HFSC is the most advanced queue type, and it offers real-time traffic guarantees.
Concrete information about how this works does not appear in the docs, but it seems to be the preferred type for most situations.

Guarantee min bandwidth for services


# http://aptivate.org/en/blog/2011/08/05/traffic-shaping-with-pf-altq-and-hfsc/
# We create four named queues under the root, which is 
# implicitly named root_em1. We reserve 30% of bandwidth 
# each for FTP, SSH and other traffic, and 10% for ICMP. 
# However, any class can exceed its reserved bandwidth, 
# up to the upperlimit, which defaults to 100%, which means 
# that one class can potentially cause delays to traffic 
# in other classes, so we override this to 99%.

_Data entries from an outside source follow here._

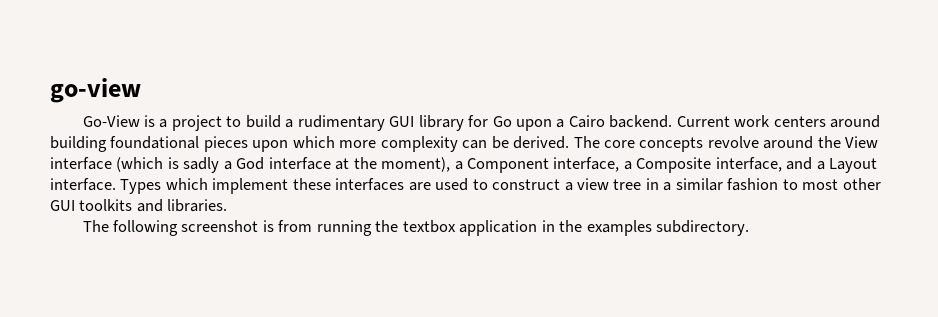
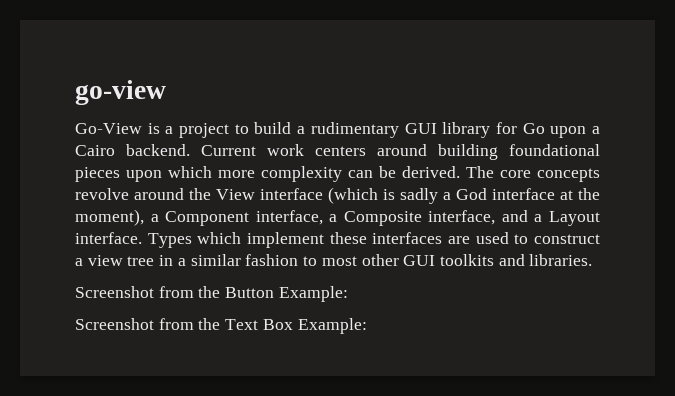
[82,220,749,236] The following screenshot is from running the textbox application in the examples subdirectory. -> [75,286,348,302] [75,318,367,334] Screenshot from the Button Example: // Screenshot from the Text Box Example:

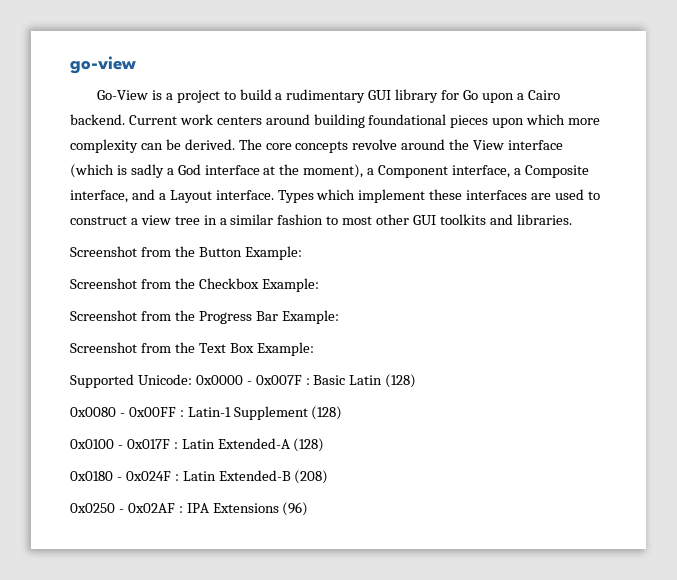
(348, 294) none -> [70,278,319,292] [70,310,339,324] // Screenshot from the Checkbox Example: // Screenshot from the Progress Bar Example:
(367, 326) none -> [70,374,417,388] [70,406,343,420] [70,438,325,452] [70,470,329,484] [70,502,309,516] // Supported Unicode: 0x0000 - 0x007F : Basic Latin (128) // 0x0080 - 0x00FF : Latin-1 Supplement (128) // 0x0100 - 0x017F : Latin Extended-A (128) // 0x0180 - 0x024F : Latin Extended-B (208) // 0x0250 - 0x02AF : IPA Extensions (96)

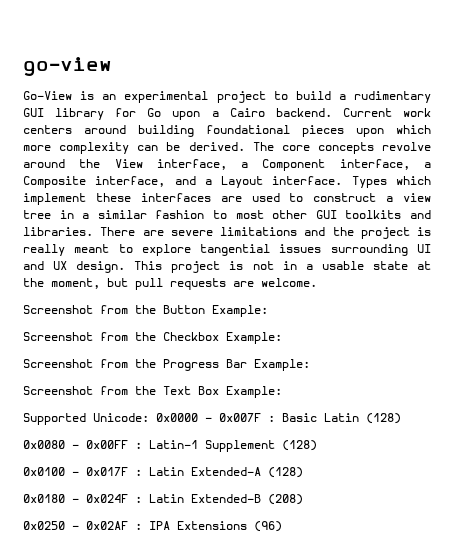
[165,93,173,100] a -> [102,91,209,103] an experimental
[508,140,564,150] [70,164,364,178] interface (which is sadly a God interface at the moment), -> [156,159,227,170] interface,
(572, 219) none -> [100,227,431,239] [23,244,431,256] [23,261,431,273] [23,278,317,290] There are severe limitations and the project is really meant to explore tangential issues surrounding UI and UX design. This project is not in a usable state at the moment, but pull requests are welcome.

altq on em1 hfsc bandwidth 1Mb queue { ftp, ssh, icmp, other }
queue ftp bandwidth 30% priority 0 hfsc (upperlimit 99%)
queue ssh bandwidth 30% priority 2 hfsc (upperlimit 99%)
queue icmp bandwidth 10% priority 2 hfsc (upperlimit 99%)
queue other bandwidth 30% priority 1 hfsc (default upperlimit 99%)
pass out quick on bridge0 inet proto tcp from any port 21 to any queue ftp
pass out quick on bridge0 inet proto tcp from any port 22 to any queue ssh
pass out quick on bridge0 inet proto icmp from any to any queue icmp
pass out quick on bridge0 all

Limit up/down bandwidth


# http://microsux.dk/?p=321
int_if="em0"
ext_if="em1"
internal_net="10.10.10.0/24"
external_addr="x.x.x.x"
  
altq on $ext_if hfsc bandwidth 1950Kb queue {def_up}
altq on $int_if hfsc bandwidth 1950Kb queue {def_down}
  
queue def_up bandwidth 1950Kb hfsc(default)
queue def_down bandwidth 1950Kb hfsc(default)
  
nat on $ext_if from $internal_net to any -> $external_addr
  
pass in quick on $ext_if from any to any
pass out quick on $int_if from any to any queue def_down
  
pass in quick on $int_if from any to any
pass out quick on $ext_if from any to any queue def_up

Translation (NAT/Redirect)

NOTE:

for rdr statements you must enable gateway_enable="YES" (on both sides)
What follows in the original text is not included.